Tunisie: L’état d’urgence ne doit pas conduire à la suppression des libertés
« L’état d’urgence décrété en Tunisie après l’attentat sanglant contre un hôtel, ne doit pas conduire le gouvernement à supprimer les libertés et les droits acquis depuis la révolution 2011 », a déclaré mardi Human Rights Watch (HRW), dans un communiqué.
Pour cette organisation de défense des droits de l’homme, l’instauration de l’état d’urgence ne donne pas au gouvernement tunisien le droit de supprimer les droits humains et les libertés fondamentales.
Le président tunisien, Béji Caïd Essebsi a décrété samedi dernier l’état d’urgence sur tout le territoire tunisien pour 30 jours en raison des dangers qui menacent le pays, huit jours après l’attentat commis sur la plage de Sousse et qui a coûté la vie à 38 touristes.
Selon Eric Goldstein, directeur adjoint de HRW pour le Moyen-Orient et l’Afrique, même si les défis auxquels la Tunisie fait face en matière de sécurité justifient sans doute une réponse ferme, cela ne saurait conduire à l’abandon des droits garantis dans la Constitution promulguée après la révolution, et obtenus de haute lutte par les Tunisiens.
Depuis la proclamation de l’état d’urgence, certains craignent une restriction des libertés publiques.
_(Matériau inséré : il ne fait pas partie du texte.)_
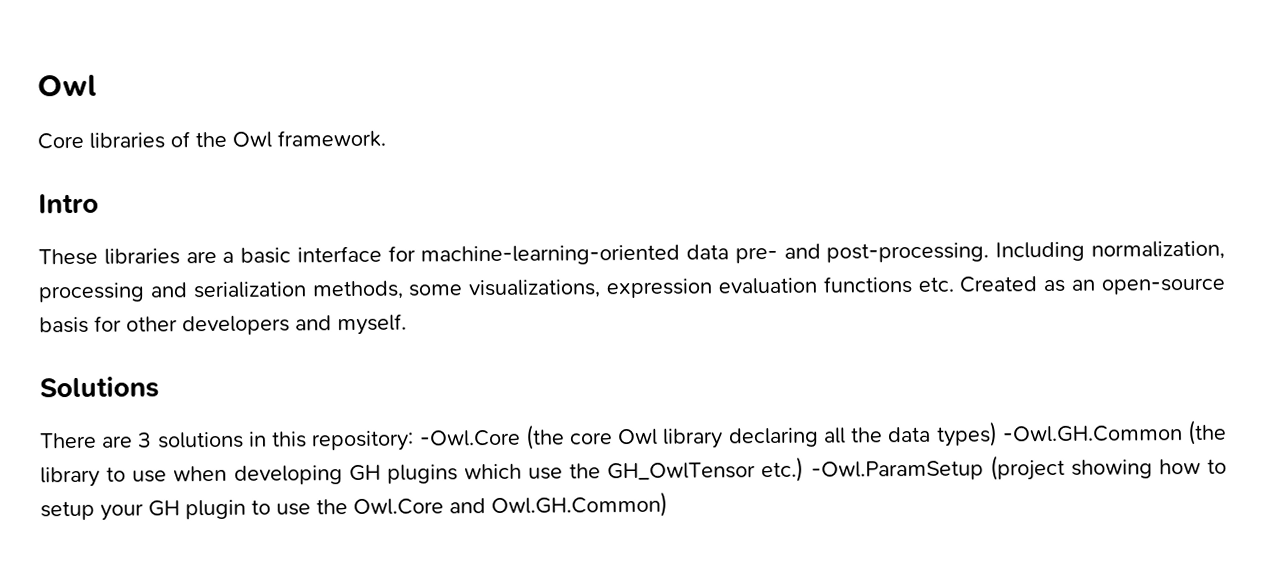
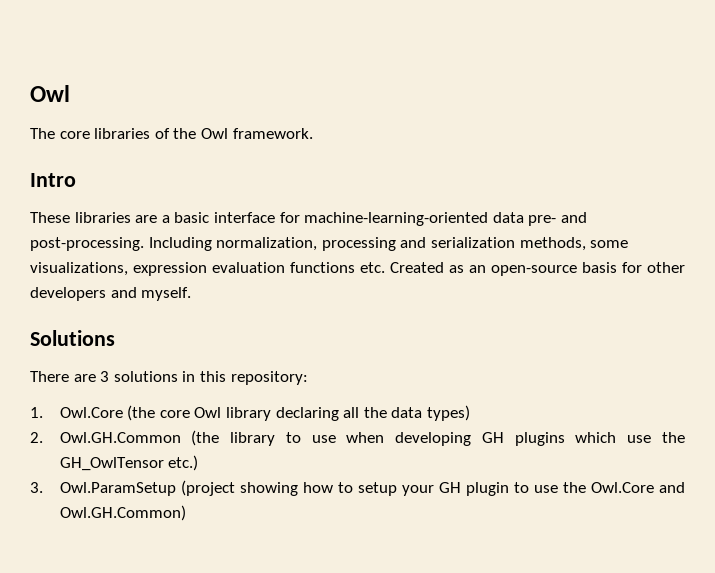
[37,132,84,150] Core -> [30,128,90,139] The core
[418,429,521,447] -Owl.Core -> [30,407,123,418] // 1. Owl.Core
[1001,425,1183,443] -Owl.GH.Common -> [30,432,181,443] // 2. Owl.GH.Common
[810,460,984,481] -Owl.ParamSetup -> [30,482,176,496] // 3. Owl.ParamSetup

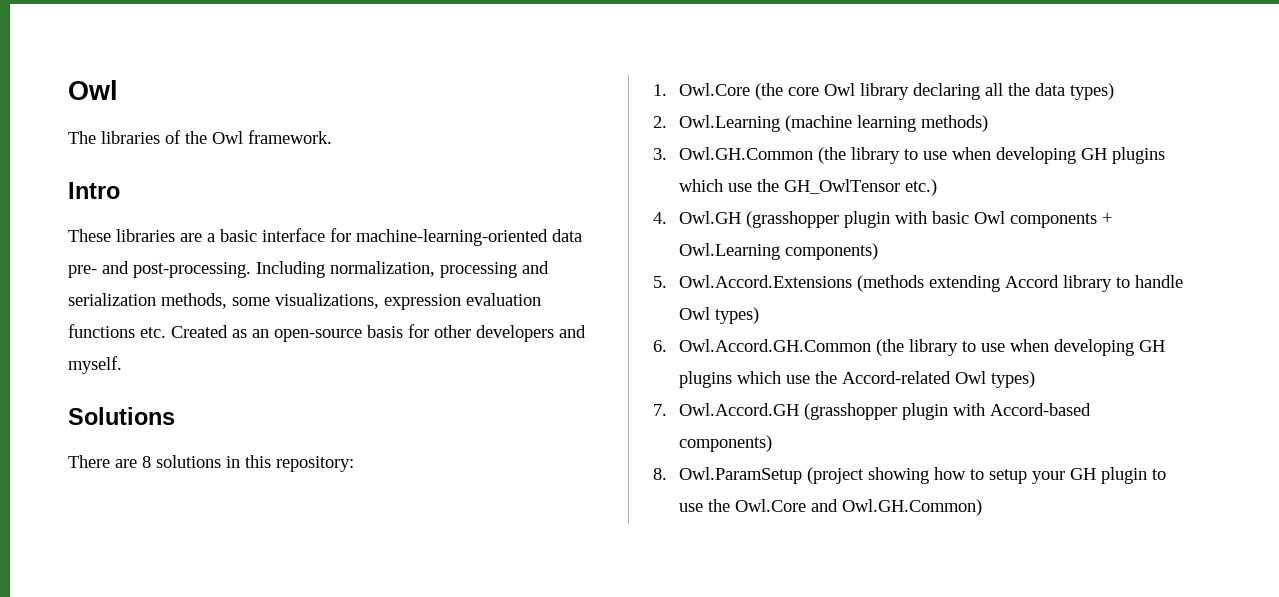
[59,131,90,139] core -> (96, 137) none
[100,371,110,382] 3 -> [142,456,151,468] 8
(43, 437) none -> [678,115,988,132] [653,148,667,160] Owl.Learning (machine learning methods) // 3.
[30,482,43,493] 3. -> [653,211,1112,228] [678,243,878,260] [653,275,1183,292] [678,307,759,324] [653,339,1165,356] [678,371,1035,388] [653,403,1091,420] [678,435,772,452] [653,468,667,480] 4. Owl.GH (grasshopper plugin with basic Owl components + Owl.Learning components) // 5. Owl.Accord.Extensions (methods extending Accord library to handle Owl types) // 6. Owl.Accord.GH.Common (the library to use when developing GH plugins which use the Accord-related Owl types) // 7. Owl.Accord.GH (grasshopper plugin with Accord-based components) // 8.

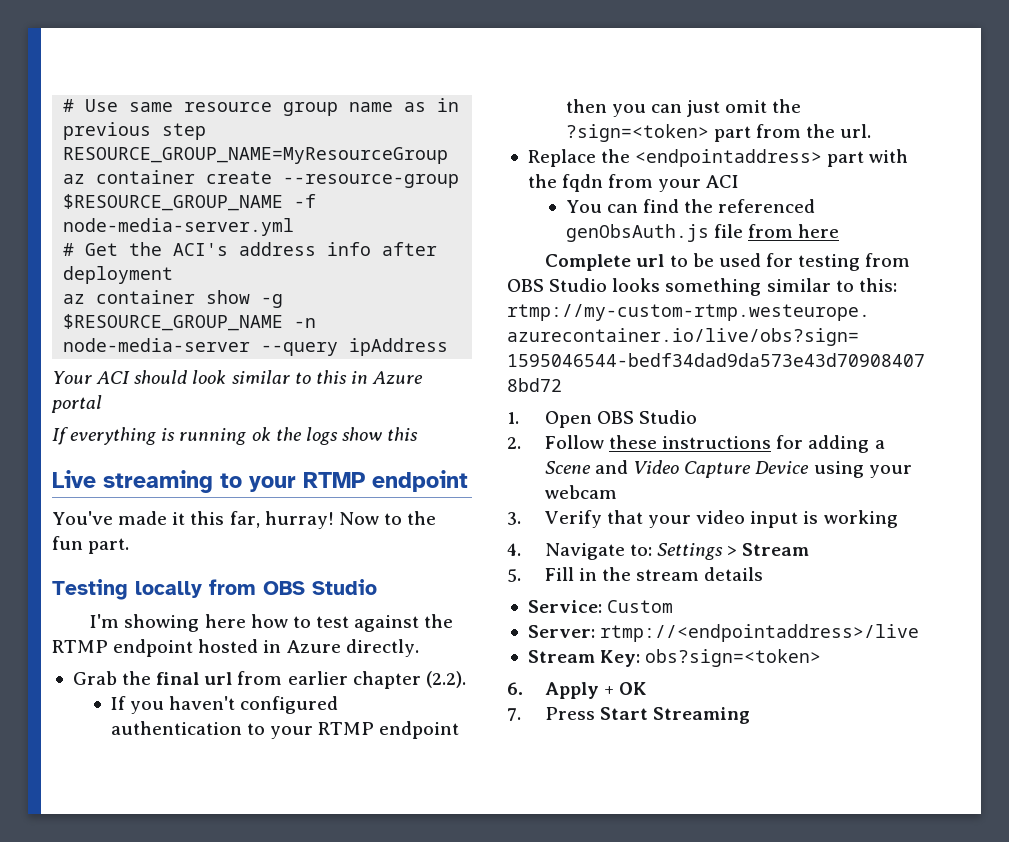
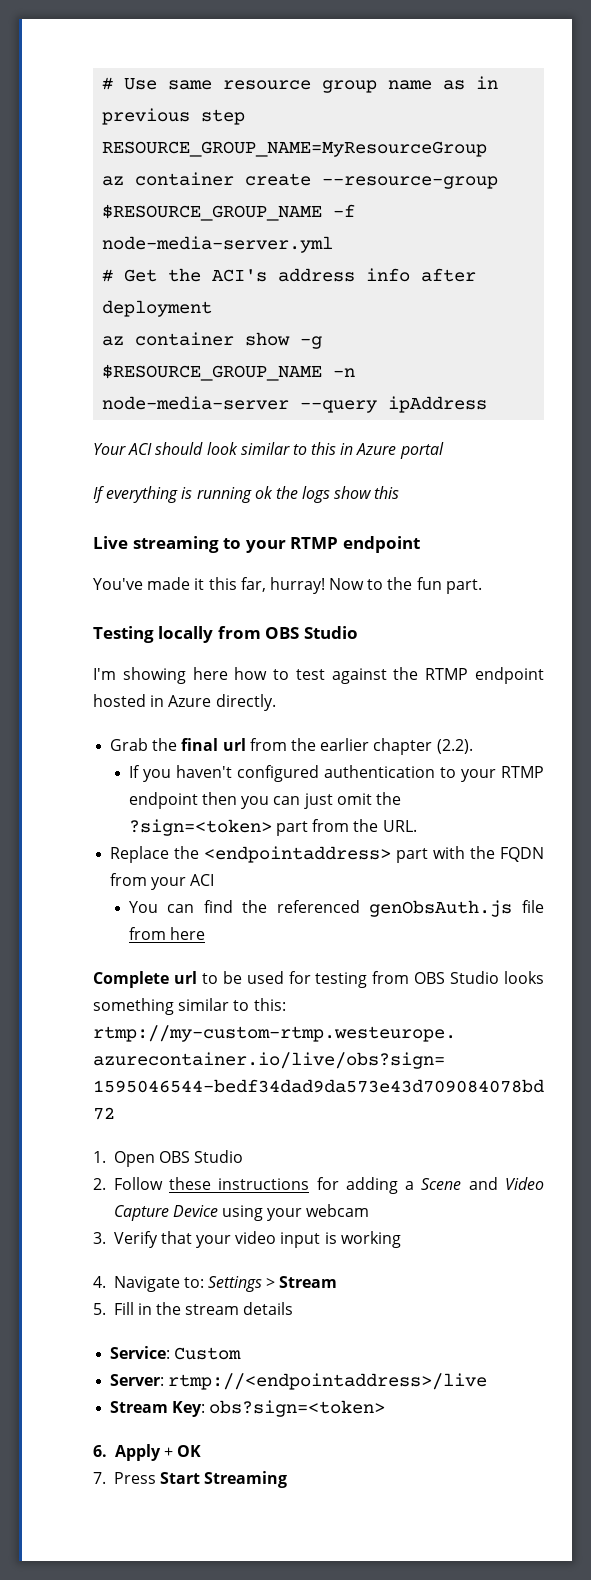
(283, 678) none -> [290,738,316,751] the
[840,124,872,138] url. -> [382,820,417,832] URL.
[562,174,604,192] fqdn -> [500,847,544,862] FQDN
Mais le gouvernement se veut rassurant. S’exprimant mardi devant la presse, le ministre tunisien chargé de la Société civile, Kamel Jendoubi, a estimé à ce propos que quand la sécurité est visée et quand on est face à des criminels armés, le premier des droits est celui d’assurer la sécurité et la garantie de la vie humaine.
Selon lui, l’état d’urgence ne fait qu’élever le niveau de vigilance dans le pays, mais cela n’a jamais menacé la liberté en Tunisie.
Pourtant, l’état d’urgence accorde des pouvoirs d’exception aux forces de l’ordre. Il autorise notamment les autorités à interdire les grèves et les réunions de nature à provoquer ou entretenir le désordre, à fermer provisoirement salles de spectacle et débits de boissons ainsi qu’à prendre toutes mesures pour assurer le contrôle de la presse et des publications.
Dans ce contexte, neuf ONG, dont HRW, Amnesty International et Reporters sans frontières, ont adressé mardi une lettre au Parlement tunisien pour le prévenir contre des failles dans le nouveau projet de loi anti-terroriste que le gouvernement avait soumis fin mars à l’Assemblée des représentants du peuple.
Le texte, en cours d’examen par le Parlement, comporte des dispositions qui peuvent porter atteinte aux droits et libertés publiques et individuelles, ont-elles ajouté.
Selon elles, il autorise à titre d’exemple la police à maintenir un suspect en garde à vue pendant une durée maximale de 15 jours sur simple accord d’un procureur et sans comparution de la personne devant un juge. Pendant ce délai, le suspect ne serait pas autorisé à communiquer avec un avocat ou avec sa famille, ce qui accentue le risque de mauvais traitement ou de tortures, dénoncent ces ONG.